In the current study they show, that HMGB1 forms a link between the infected respiratory epithelium and the response by immune cells. After RSV infection, HMGB1 is expressed by airway epithelial cells. This process is dependent on TLR4 and is mediated by the MAPK and NF-kB pathway. Blocking of TLR4 or the NF-kB pathway in AECs, decreases the expression of HMGB1. Next they show that HMGB1 stimulates primary immune cells, such as monocytes and macrophages, to produce inflammatory cytokines and chemokines.

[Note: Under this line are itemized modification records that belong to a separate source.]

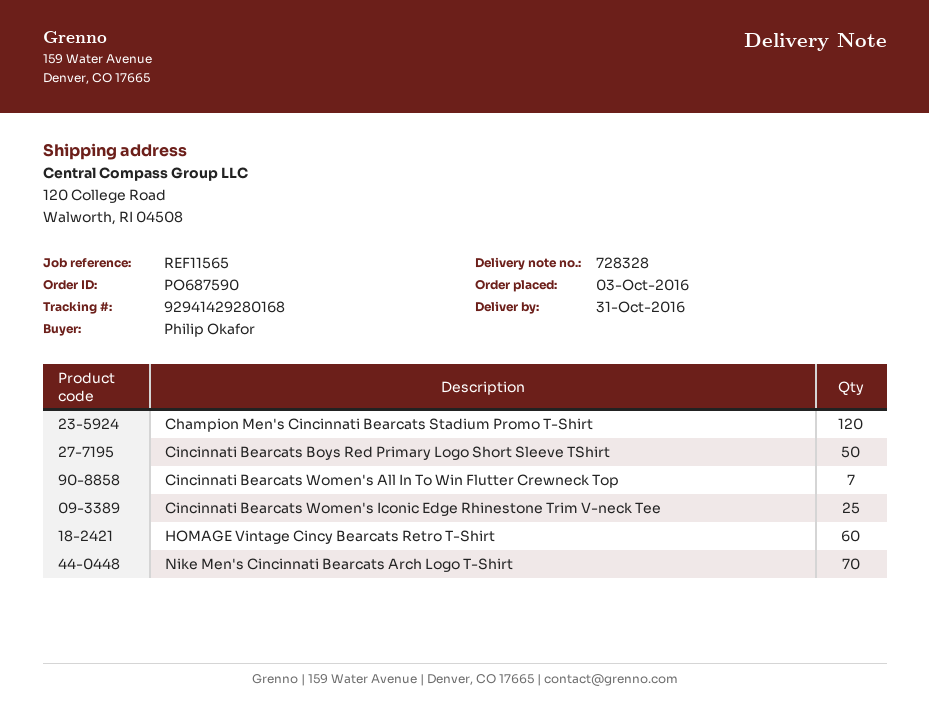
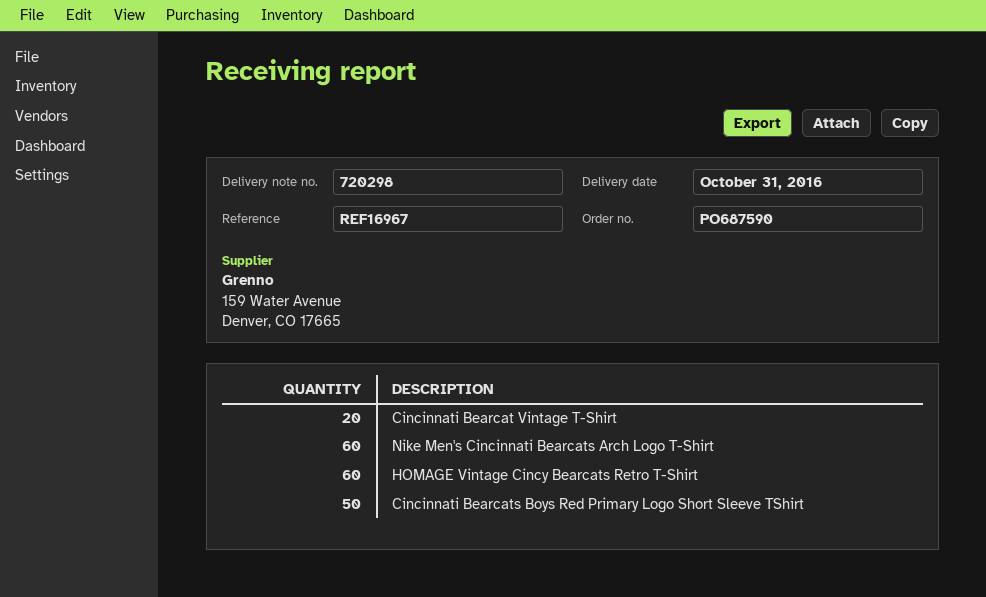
delivery note number: 728328 -> 720298
reference: REF11565 -> REF16967
Champion Men's Cincinnati Bearcats Stadium Promo T-Shirt: 120 -> none
Cincinnati Bearcats Women's All In To Win Flutter Crewneck Top: 7 -> none
Cincinnati Bearcats Women's Iconic Edge Rhinestone Trim V-neck Tee: 25 -> none
Nike Men's Cincinnati Bearcats Arch Logo T-Shirt: 70 -> 60
Cincinnati Bearcat Vintage T-Shirt: none -> 20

Blocking the HMGB1 pathway, under an umbrella of antiviral treatment, might limit immune pathology and thereby ameliorate the course of disease in children with RSV infection.
THE SIGNIFICANCE OF HUMAN RESPIRATORY SYNCYTIAL VIRUS (HRSV) IN CHILDREN FROM GHANA WITH ACUTE LOWER RESPIRATORY TRACT INFECTION: A MOLECULAR EPIDEMIOLOGY ANALYSIS.
Obodai E, Odoom JK, Adiku T, Goka B, Wolff T, Biere B, Schweiger B, Reiche J.
Summary: The molecular epidemiology of RSV infection is increasingly thought to be essential to understand how the virus spreads around the world every year. RSV molecular epidemiology also informs developers of therapeutics about potential sensitivity or resistance of the virus to specific drugs. Altogether, data of about 1000 specimens have been published, most from developed countries. The World Health Organization has started a pilot to perform RSV surveillance, probably including viral sequencing. Data from poor resource settings have been prioritized. To that end it is important to note this paper form researchers from Ghana and Germany who were able to provide valuable sequence data from a study performed in 2006-2014 in which 127 RSV positive children were included. The results show the evaluation of RSV-A (ON1) and RSV-B strains (BA9) in Ghana. These data will add significantly to our understanding of viral behavior over time in low and middle income countries (LMIC)
Nyiro JU, Munywoki P, Kamau1 E, Agoti C, Gichuki A, Etyang T, Otieno G, Noke DJ
This paper reports the epidemiological data of respiratory viruses at nine outpatient health facilities in rural coastal Kenya as well as in hospital settings. More than half (53.7%) of participants with ARI symptoms were from children younger than 5 years. The most common respiratory viruses detected were rhinovirus, influenza virus, coronavirus, parainfluenza virus, respiratory syncytial virus (RSV) and adenovirus. In hospital settings with young children admitted to hospitals, the frequency of RSV and adenovirus was significantly higher, indicating they were more commonly associated with severe disease. More data tracking temporality and seasonality of viral prevalence over multiple years as well as discussion on viral co-infections would strengthen the evidence.